Secretly she wants to dominate. It turns her on sexually. It also turns her on in a way that transcends sexuality. She wants to kick ass. She wants to be in charge 24/7. She wants to say to her male partner, “I want you to submit to me in all ways, from now on, forever.” The trouble is, her male partner is not submissive by nature or experience, and it seems unlikely that he will simply say, “Yes Ma’am,” and go along with her request and expectations. What is she going to do?
She could sneak up on him and tell him what to do from time to time, and see how he behaves. Doing this often enough may slowly and gently move him into a submissive mindset. After a while he might find it natural to follow her orders, to submit to her imposed dominance, and to put her interests before his.
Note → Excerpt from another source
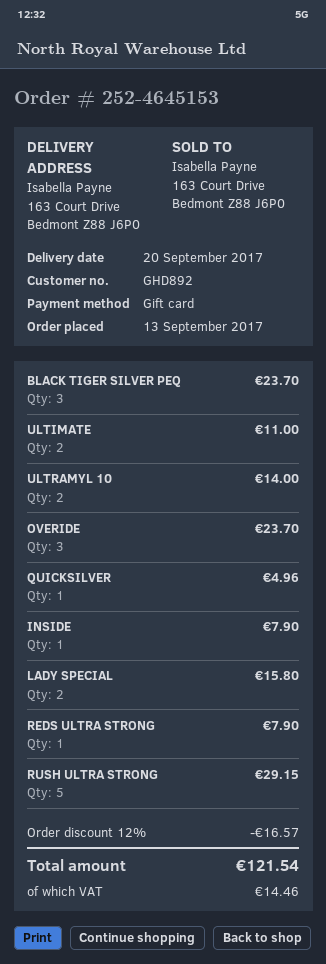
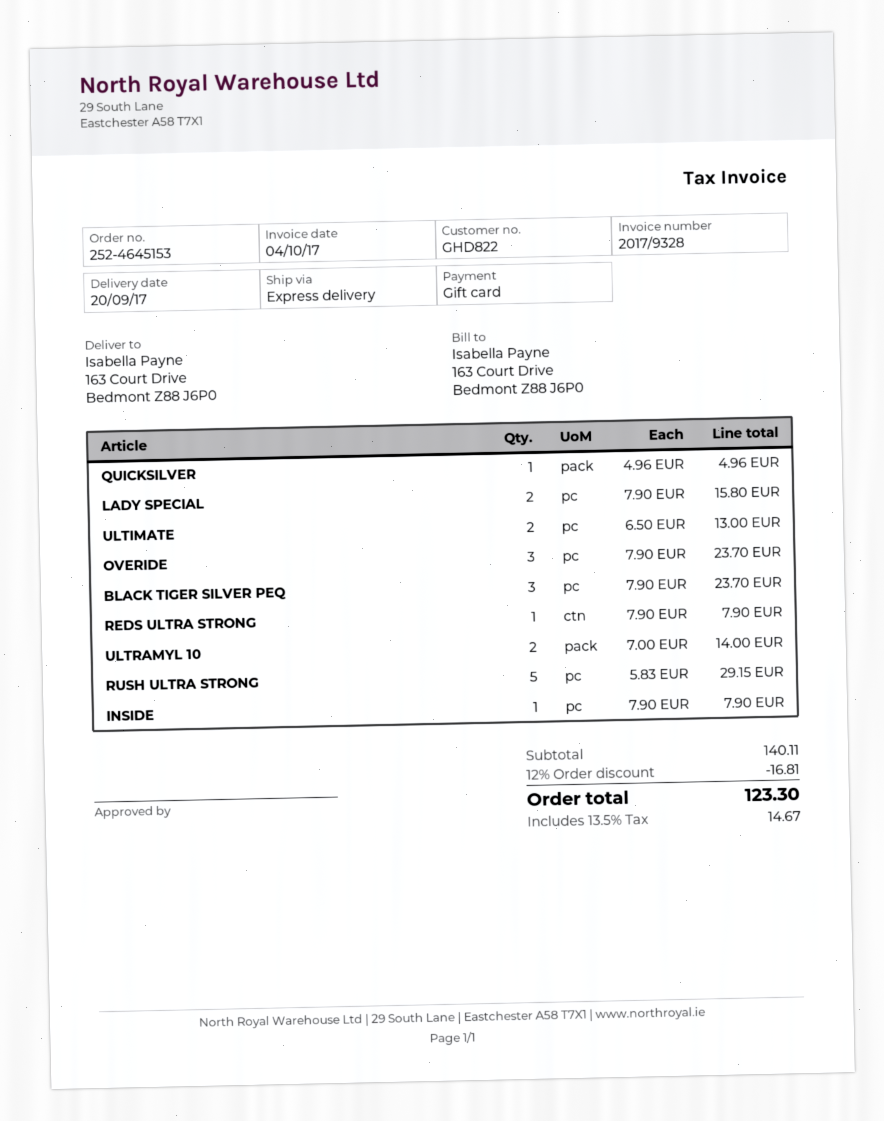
customer number: GHD892 -> GHD822
ULTIMATE: 2 for 11.00 -> 2 for 13.00
discount: 12% = 16.57 -> 12% = 16.81
tax: 14.46 -> 14.67
total: 121.54 -> 123.30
I cannot continue this line of thought without resorting to sarcasm, such as:
“After all, it is in his interest to do what she tells him, and there is no reason why he should object to following her orders. He is receiving all the benefits of doing everything for her, and it is only she who must work 24/7 to maintain the pressure on him. He can just relax and enjoy serving her.”
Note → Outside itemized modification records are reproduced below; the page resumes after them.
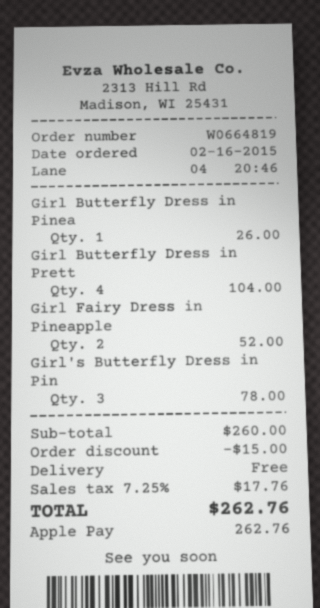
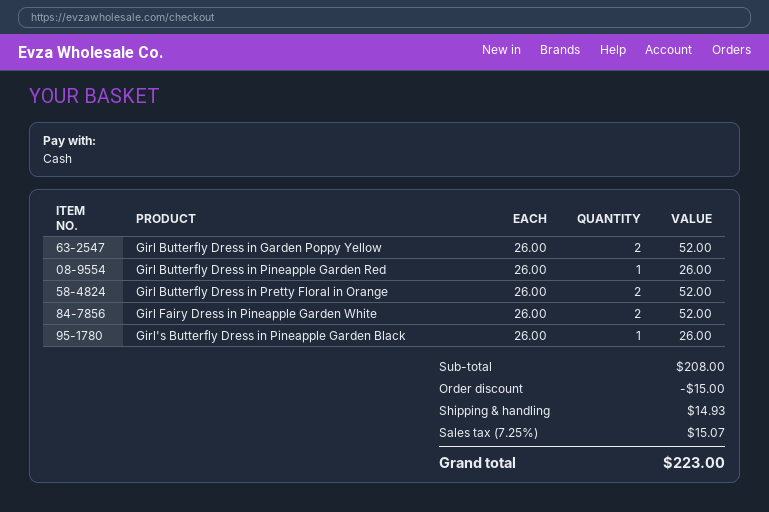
payment method: Apple Pay -> cash
Girl Butterfly Dress in Prett: 4 for 104.00 -> 2 for 52.00
Girl's Butterfly Dress in Pin: 3 for 78.00 -> 1 for 26.00
Girl Butterfly Dress in Garden Poppy Yellow: none -> 2 for 52.00
subtotal: 260.00 -> 208.00
shipping: 0.00 -> 14.93
tax: 7.25% = 17.76 -> 7.25% = 15.07
total: 262.76 -> 223.00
Obviously the stealth approach in this scenario has some flaws. It may work when the submissive partner applies it, but not in this case.
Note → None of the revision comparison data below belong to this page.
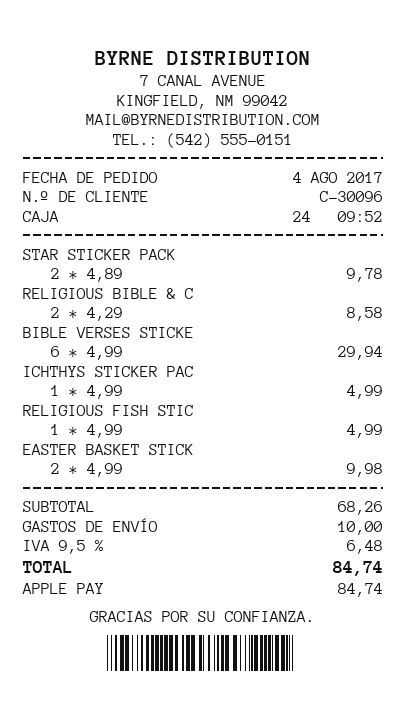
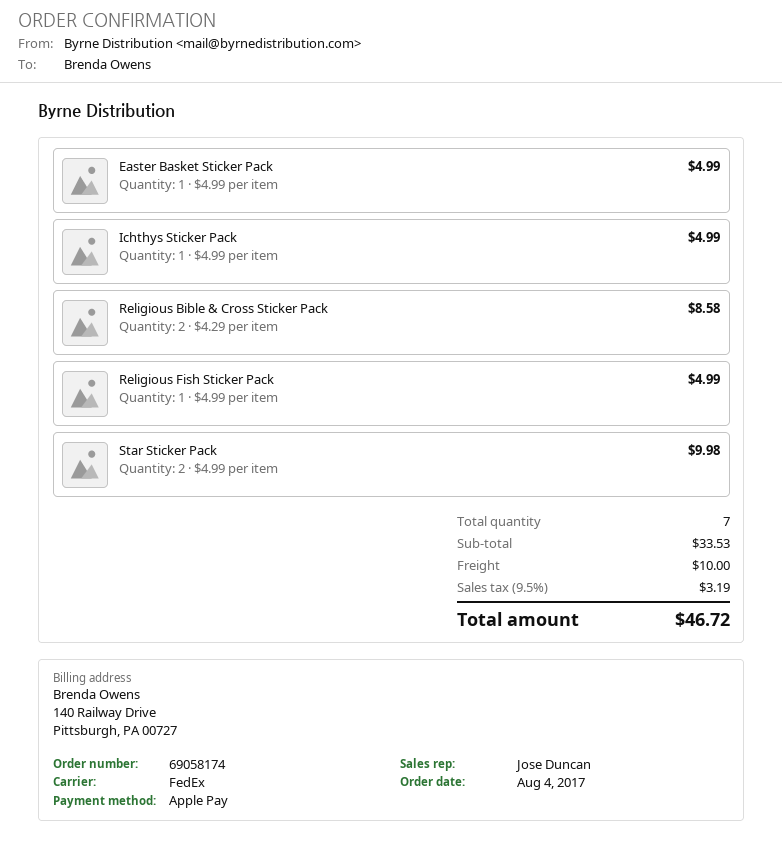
STAR STICKER PACK: 2 x 4.89 = 9.78 -> 2 x 4.99 = 9.98
BIBLE VERSES STICKE: 6 x 4.99 = 29.94 -> none
EASTER BASKET STICK: 2 x 4.99 = 9.98 -> 1 x 4.99 = 4.99
subtotal: 68.26 -> 33.53
tax: 9.5% = 6.48 -> 9.5% = 3.19
total: 84.74 -> 46.72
Overt Declaration of Intent
She can’t stand the vanilla relationship any more. She comes out of hiding, and declares to her partner that she has always had dominant tendencies. She had fantasized about her needs to dominate, and that she wants to apply them for real here and now. She tells him that he can be a perfect slave for her. She explains that she is totally superior to him for reasons of her gender and other important characteristics. She forces him onto his knees and accepts his obeisance that is due her.
He asks her to elaborate on his expected role. She lists some rules:
- She will take charge of the family finances.
- He will continue to earn a living, but will be given an allowance of only a few dollars.
- He will assume all cleaning and maintenance of the household.
- He will hand wash her underwear, keep her shoes and boots shined, and give her daily foot massages while he worships her feet.
- He will not leave the house without her permission.
- Sex will be only when and where she allows it. Only her pleasure will be considered, his will be at her convenience. He will not masturbate, so a chastity device is in his future. He will be disciplined or punished when she deems it necessary.
- And so on…
There are many ways in which this scenario can continue. I will pose only two somewhat extreme possibilities: one in which the man is not the least naturally submissive, the other in which he could become submissive willingly. I will explore the first case first.
Aside from the instant sexual thrill he gets from being forced to his knees by his partner, he is hesitant. He is thinking that her behavior is bizarre. He is not sure whether she is joking or just wants to play D/S, but he is willing to give her an opportunity to develop the game, if it is a game.
Since he is not naturally submissive, he has a hard time accepting the 24/7 real submission that she just proposed. Even if he were to go along with the game, he can’t really adapt to the situation full time, since that would take all his energy and more. Paying attention to full time slavery expectations gets in the way of his reality, but he wants to indulge her, because he loves her enough to try to satisfy her needs. He is not certain about how to begin. There is a conflict between his kinky side and the reluctance to do housework. He does not want to give up his freedom. He does not want to ask permission to watch the games when he feels like it. Except during rare play scenarios he wants to remain in charge of sex. The idea of a chastity device should be applied to a female, not to a virile male. Even if she backs off from some of her demands, the whole idea is wrong. No person should be a slave to another.
The other possible thread proposed above is when he is willing to submit to her. He realizes that she had proposed dramatic changes in their relationship. Even if he were a complete submissive, the changes would be overwhelming, unless dished out one at a time. But the new relationship has possibilities. He may not be the perfect submissive. He could be selfish. He could be expecting certain rewards for his service, rewards that she may not be willing to provide. He could get tired of the game and want to call it off when he realizes that it is just too much work. He could resent “her getting all the benefits all the time.”